(Beginning of DATA RECORDS)

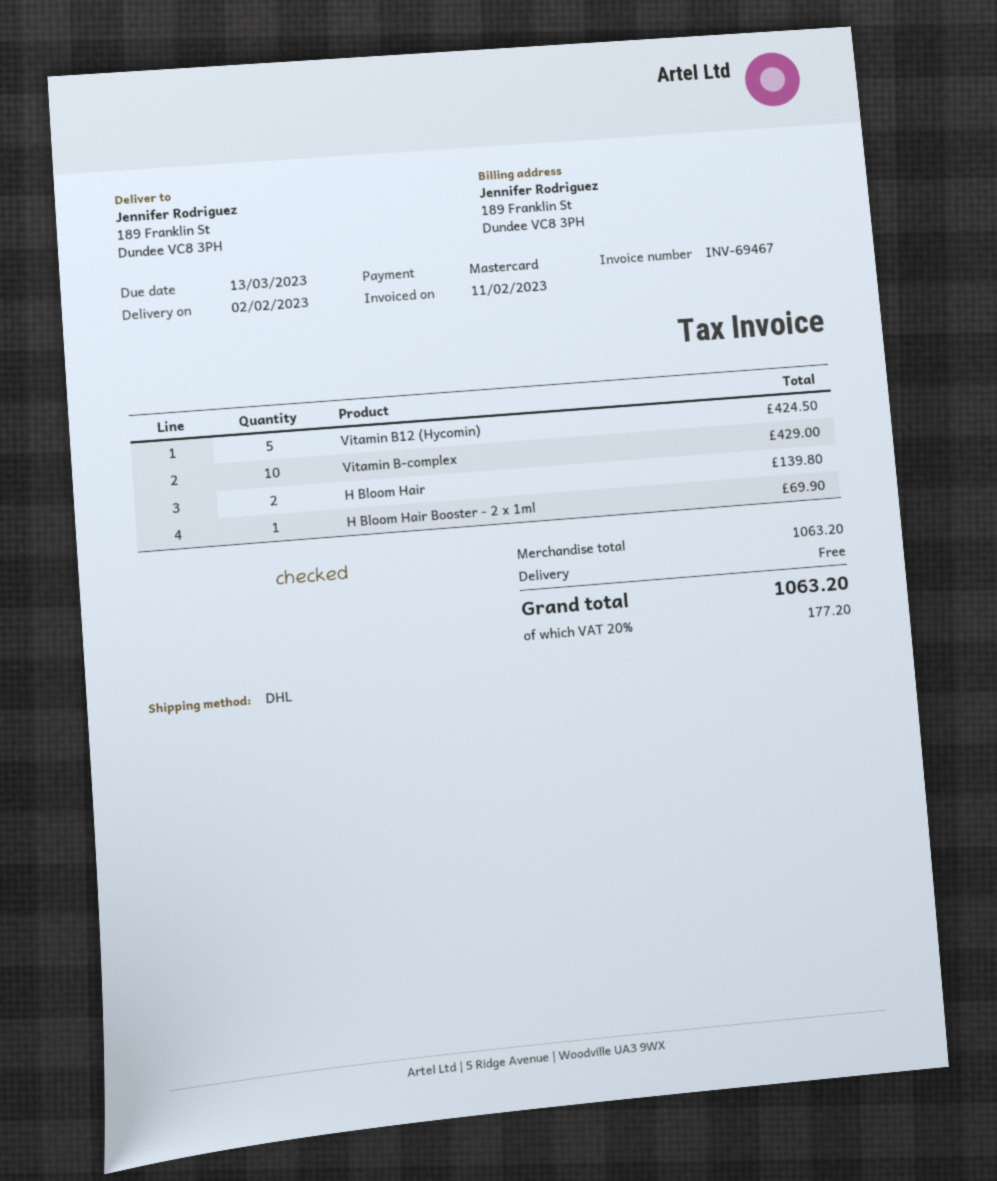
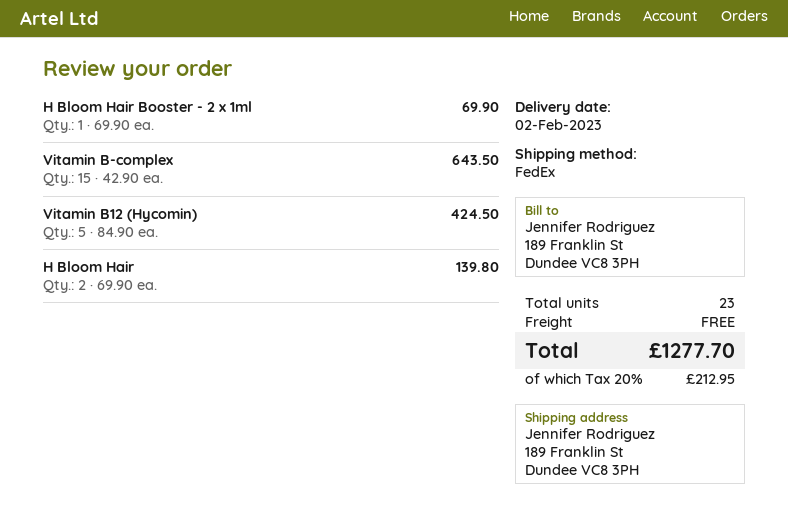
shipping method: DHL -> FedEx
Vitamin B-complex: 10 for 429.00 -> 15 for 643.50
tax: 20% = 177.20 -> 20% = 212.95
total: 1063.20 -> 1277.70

(End of DATA RECORDS)
(Beginning of DATA RECORDS)

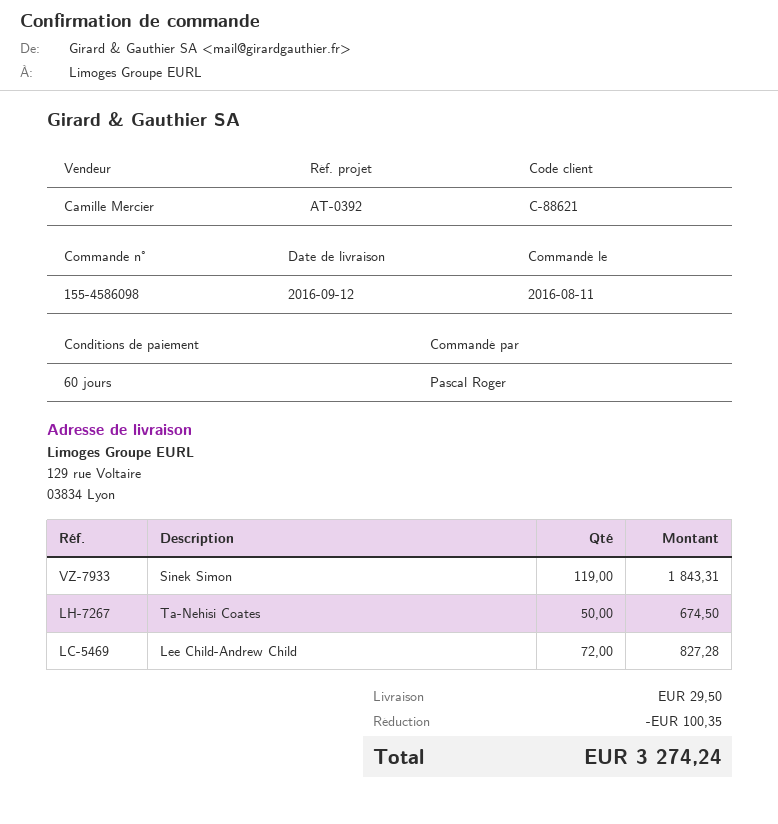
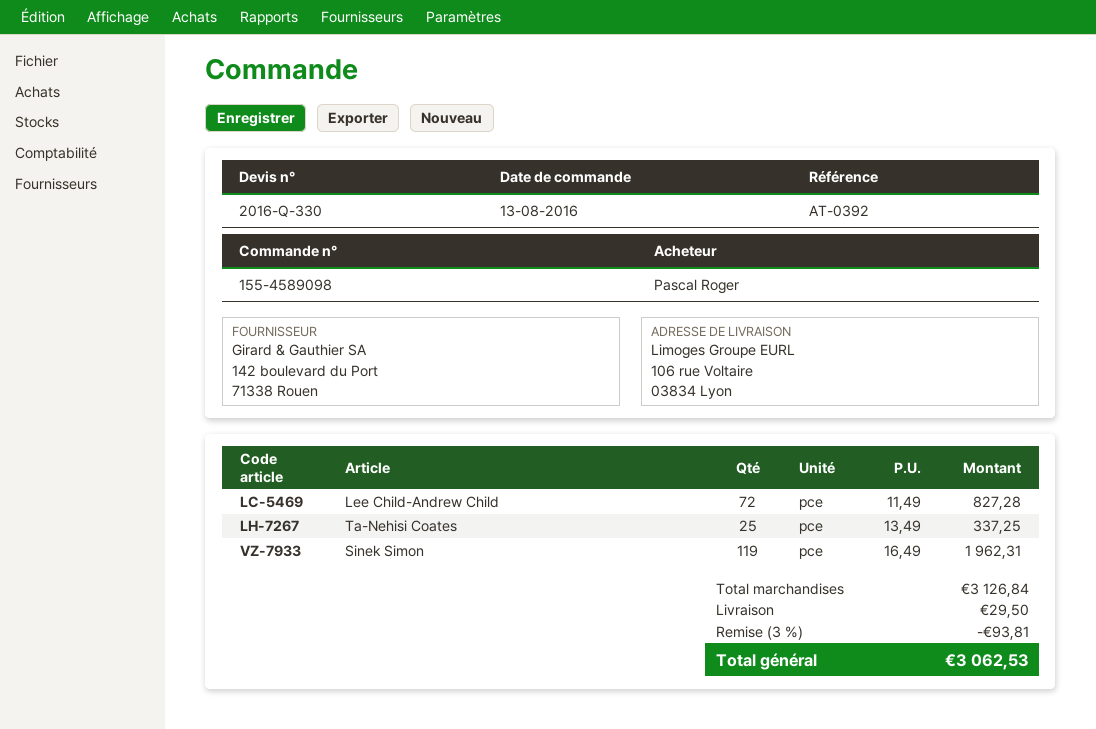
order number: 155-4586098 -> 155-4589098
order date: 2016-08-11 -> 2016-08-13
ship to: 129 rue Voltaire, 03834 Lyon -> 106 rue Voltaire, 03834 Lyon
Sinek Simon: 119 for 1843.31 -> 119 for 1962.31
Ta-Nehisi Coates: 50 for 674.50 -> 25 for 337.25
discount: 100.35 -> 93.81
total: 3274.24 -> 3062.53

(End of DATA RECORDS)

> [WORK INSTRUCTIONS]
Both the line containing "order date: 2016-08-11 -> 2016-08-13" and the line containing "total: 3274.24 -> 3062.53" belong in the answer. Print them and every line above that falls between them exactly, and no others.

> [THE COMPLETED TASK]
order date: 2016-08-11 -> 2016-08-13
ship to: 129 rue Voltaire, 03834 Lyon -> 106 rue Voltaire, 03834 Lyon
Sinek Simon: 119 for 1843.31 -> 119 for 1962.31
Ta-Nehisi Coates: 50 for 674.50 -> 25 for 337.25
discount: 100.35 -> 93.81
total: 3274.24 -> 3062.53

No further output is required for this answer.